Looking at the entries, say how many lines contain the string "margin". Offer nothing besides the number.

-- Exercise materials follows --

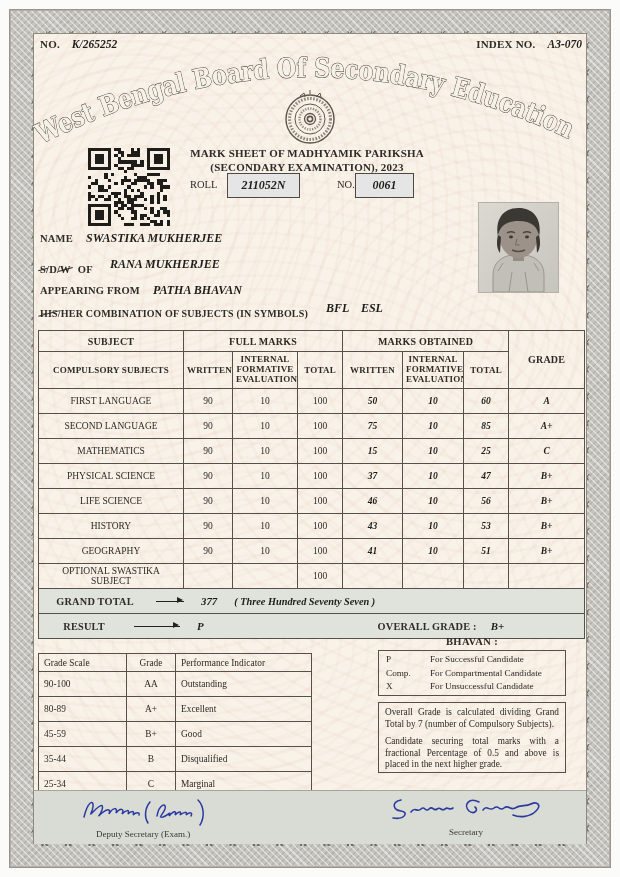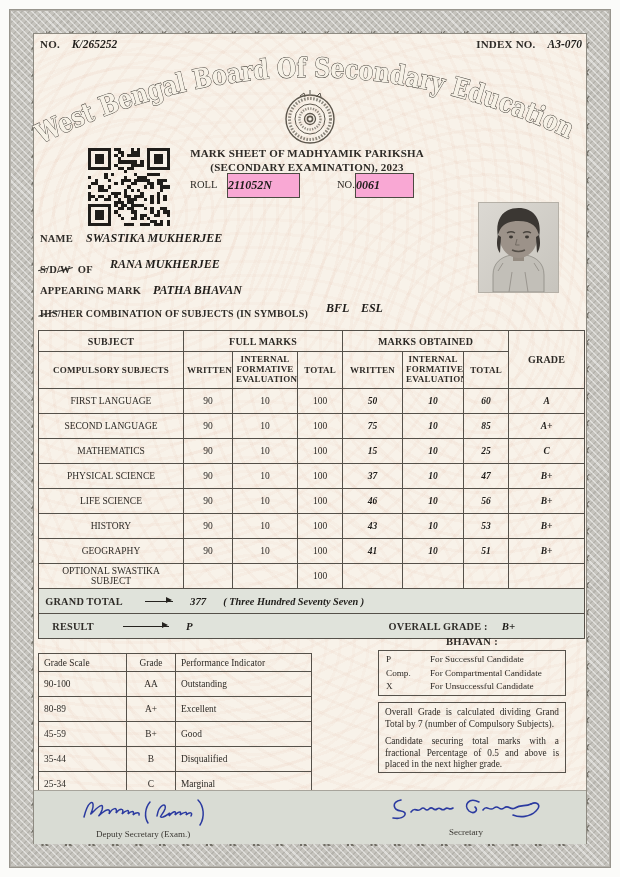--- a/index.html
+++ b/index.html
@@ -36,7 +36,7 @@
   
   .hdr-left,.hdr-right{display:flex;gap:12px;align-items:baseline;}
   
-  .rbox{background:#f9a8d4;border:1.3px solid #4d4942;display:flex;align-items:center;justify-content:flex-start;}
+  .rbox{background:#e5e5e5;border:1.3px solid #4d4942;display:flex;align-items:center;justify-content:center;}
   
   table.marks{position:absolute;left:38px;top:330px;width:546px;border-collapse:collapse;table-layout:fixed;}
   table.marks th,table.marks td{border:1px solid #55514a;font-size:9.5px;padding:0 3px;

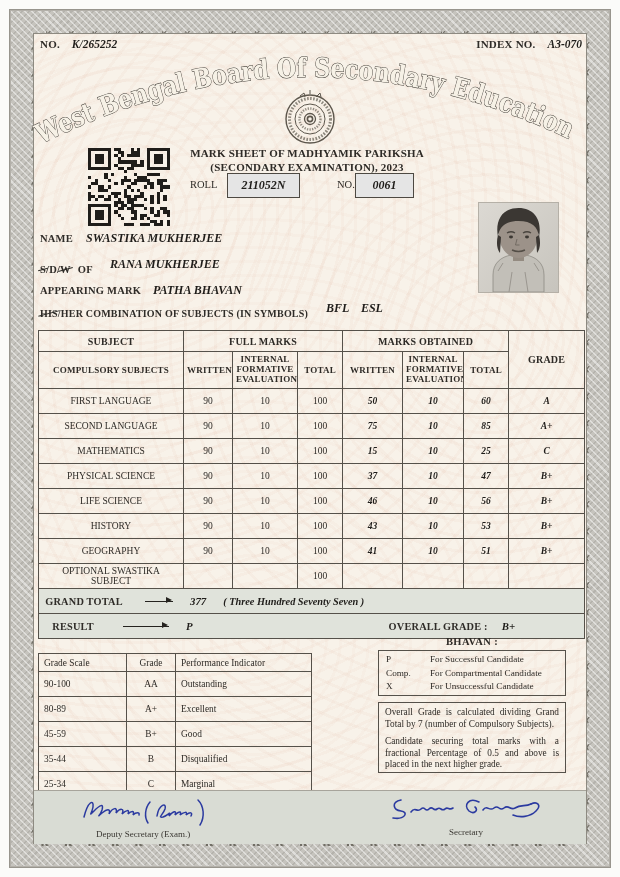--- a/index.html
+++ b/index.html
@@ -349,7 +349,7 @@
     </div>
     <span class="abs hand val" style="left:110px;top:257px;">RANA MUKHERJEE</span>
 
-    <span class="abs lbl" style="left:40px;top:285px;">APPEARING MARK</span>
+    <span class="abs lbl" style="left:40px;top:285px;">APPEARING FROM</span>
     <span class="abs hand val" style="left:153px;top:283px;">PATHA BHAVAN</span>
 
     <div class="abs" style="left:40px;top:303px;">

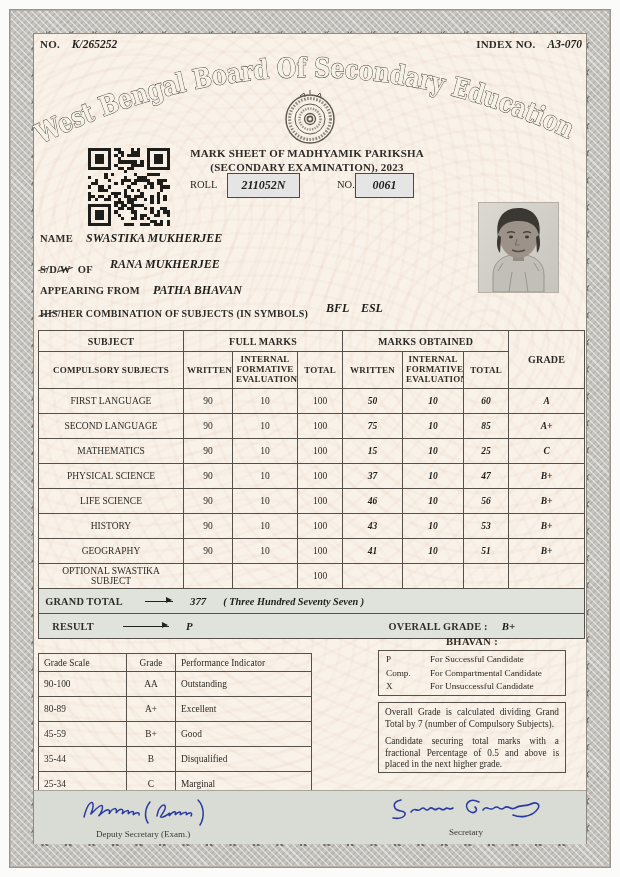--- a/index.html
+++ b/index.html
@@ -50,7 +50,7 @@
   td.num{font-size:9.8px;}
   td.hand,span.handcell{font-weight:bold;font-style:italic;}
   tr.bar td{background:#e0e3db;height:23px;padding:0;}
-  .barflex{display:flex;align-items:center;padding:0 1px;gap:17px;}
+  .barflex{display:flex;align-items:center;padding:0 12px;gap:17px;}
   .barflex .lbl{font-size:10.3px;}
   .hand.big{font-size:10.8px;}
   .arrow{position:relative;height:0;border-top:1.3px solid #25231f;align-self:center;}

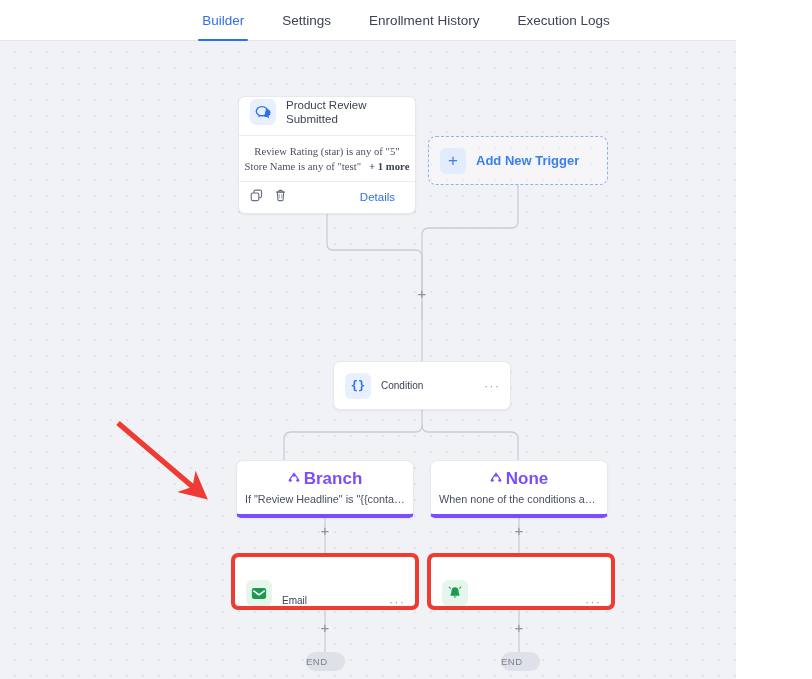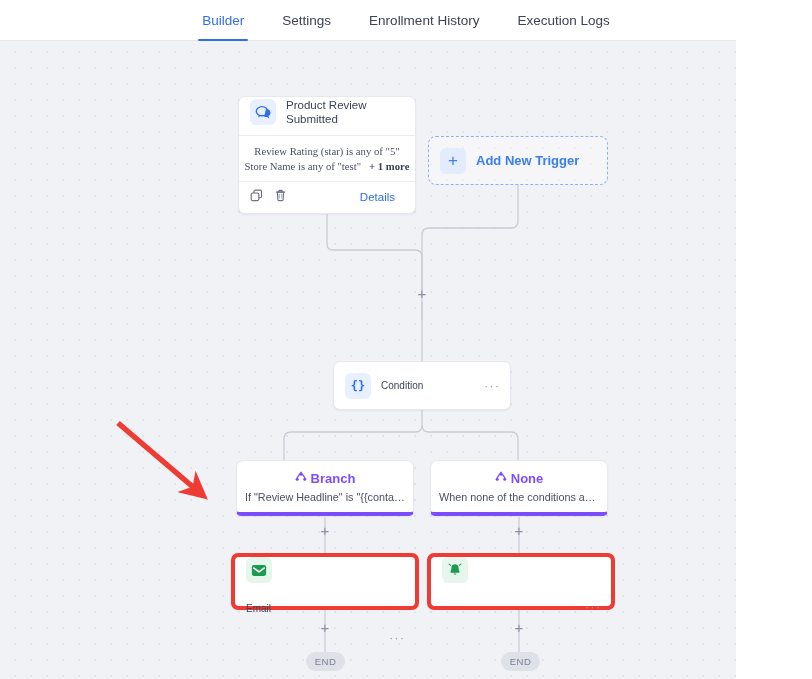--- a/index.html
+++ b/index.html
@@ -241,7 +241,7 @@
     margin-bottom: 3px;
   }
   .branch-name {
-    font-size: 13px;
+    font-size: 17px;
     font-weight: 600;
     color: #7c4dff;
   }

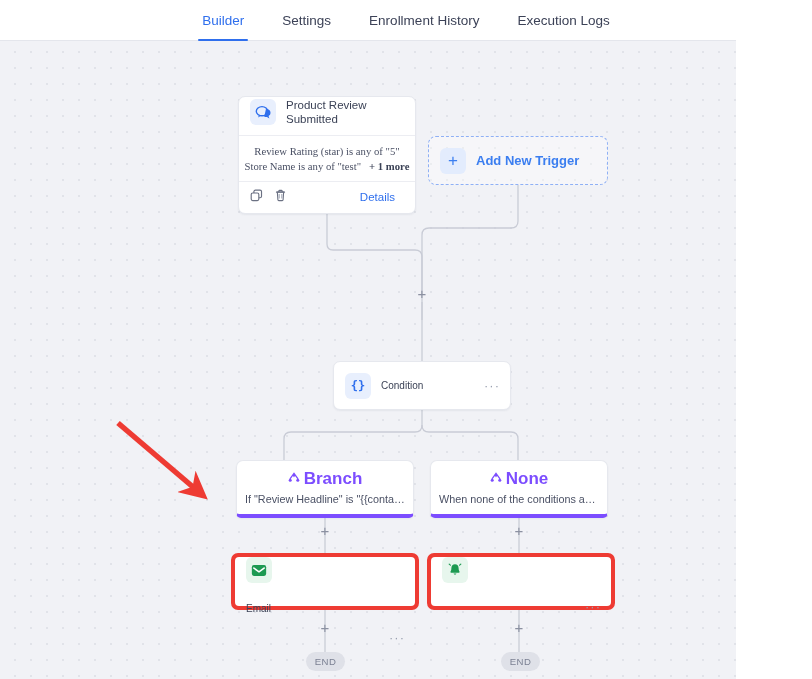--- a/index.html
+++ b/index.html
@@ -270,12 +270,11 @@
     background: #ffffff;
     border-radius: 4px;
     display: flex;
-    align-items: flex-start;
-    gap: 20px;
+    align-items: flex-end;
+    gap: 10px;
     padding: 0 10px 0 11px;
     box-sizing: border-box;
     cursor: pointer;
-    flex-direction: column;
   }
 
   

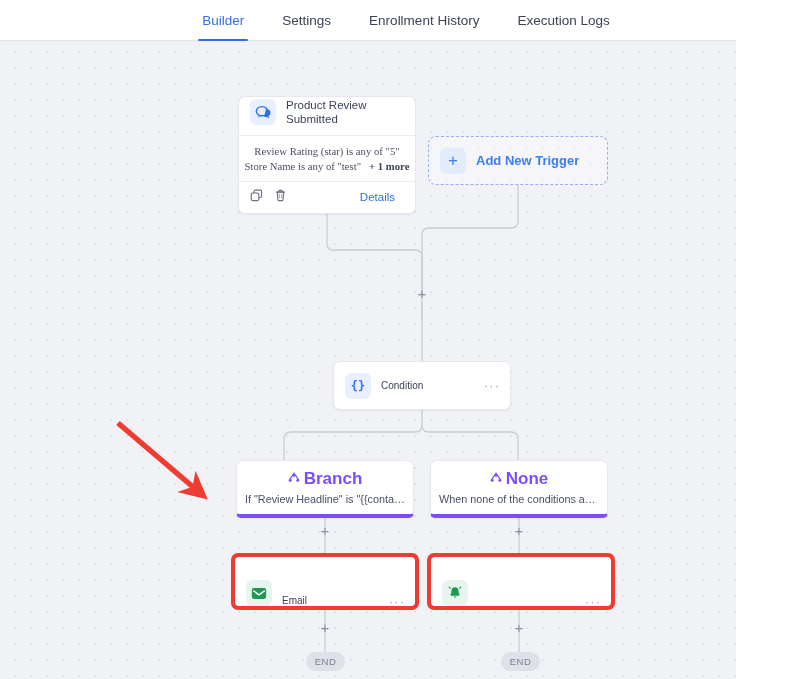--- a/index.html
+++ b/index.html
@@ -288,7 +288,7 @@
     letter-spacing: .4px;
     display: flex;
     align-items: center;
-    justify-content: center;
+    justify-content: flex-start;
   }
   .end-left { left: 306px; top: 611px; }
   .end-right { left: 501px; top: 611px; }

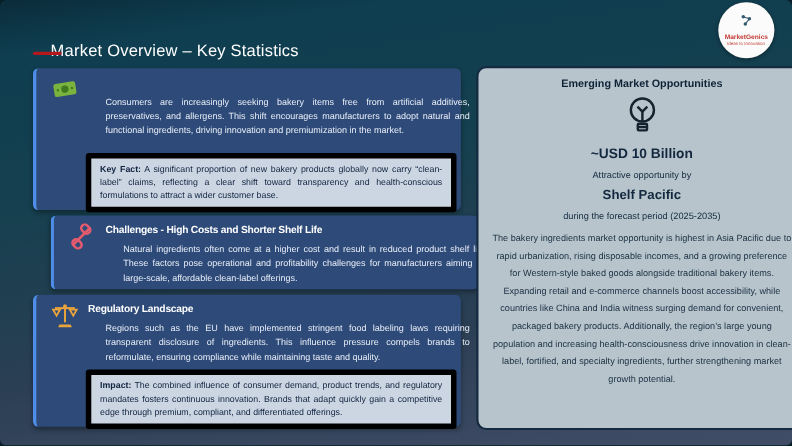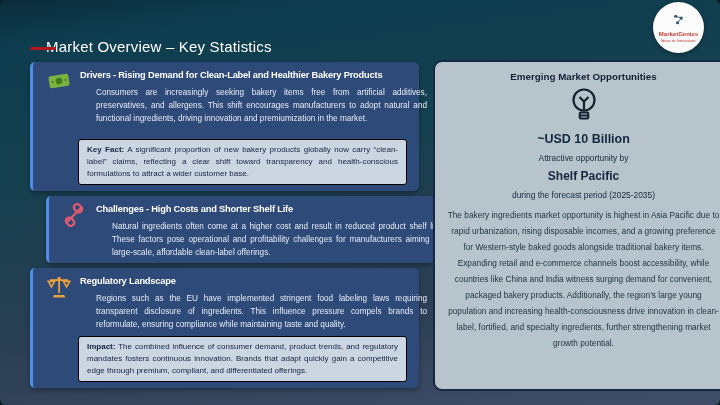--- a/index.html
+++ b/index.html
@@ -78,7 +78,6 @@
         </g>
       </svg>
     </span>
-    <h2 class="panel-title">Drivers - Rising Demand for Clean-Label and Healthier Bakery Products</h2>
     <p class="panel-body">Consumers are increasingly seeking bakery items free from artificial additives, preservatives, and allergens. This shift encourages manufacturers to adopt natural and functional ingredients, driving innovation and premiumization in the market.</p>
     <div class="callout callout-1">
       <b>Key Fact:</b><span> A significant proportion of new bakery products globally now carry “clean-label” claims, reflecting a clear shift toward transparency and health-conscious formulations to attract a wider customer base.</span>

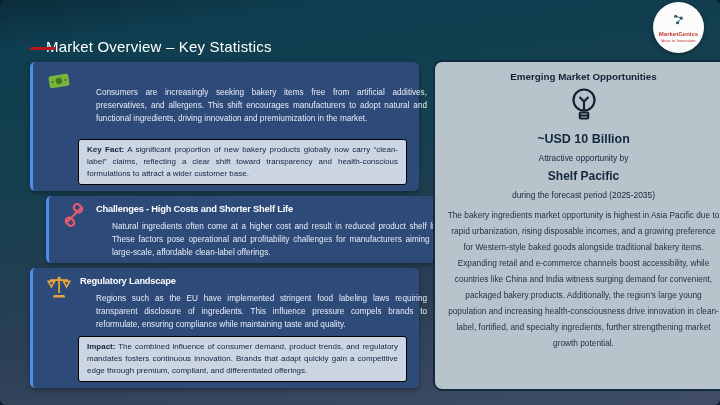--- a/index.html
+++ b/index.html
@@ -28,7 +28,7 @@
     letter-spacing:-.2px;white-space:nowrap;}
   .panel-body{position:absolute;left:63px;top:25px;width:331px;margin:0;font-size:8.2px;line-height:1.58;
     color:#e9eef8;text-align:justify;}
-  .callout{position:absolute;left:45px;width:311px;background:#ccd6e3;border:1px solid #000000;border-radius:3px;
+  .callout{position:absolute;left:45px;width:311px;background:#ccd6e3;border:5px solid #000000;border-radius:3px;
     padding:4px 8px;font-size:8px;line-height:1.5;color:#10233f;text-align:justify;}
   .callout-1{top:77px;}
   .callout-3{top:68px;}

-- Exercise materials concluded --

(Task response): 2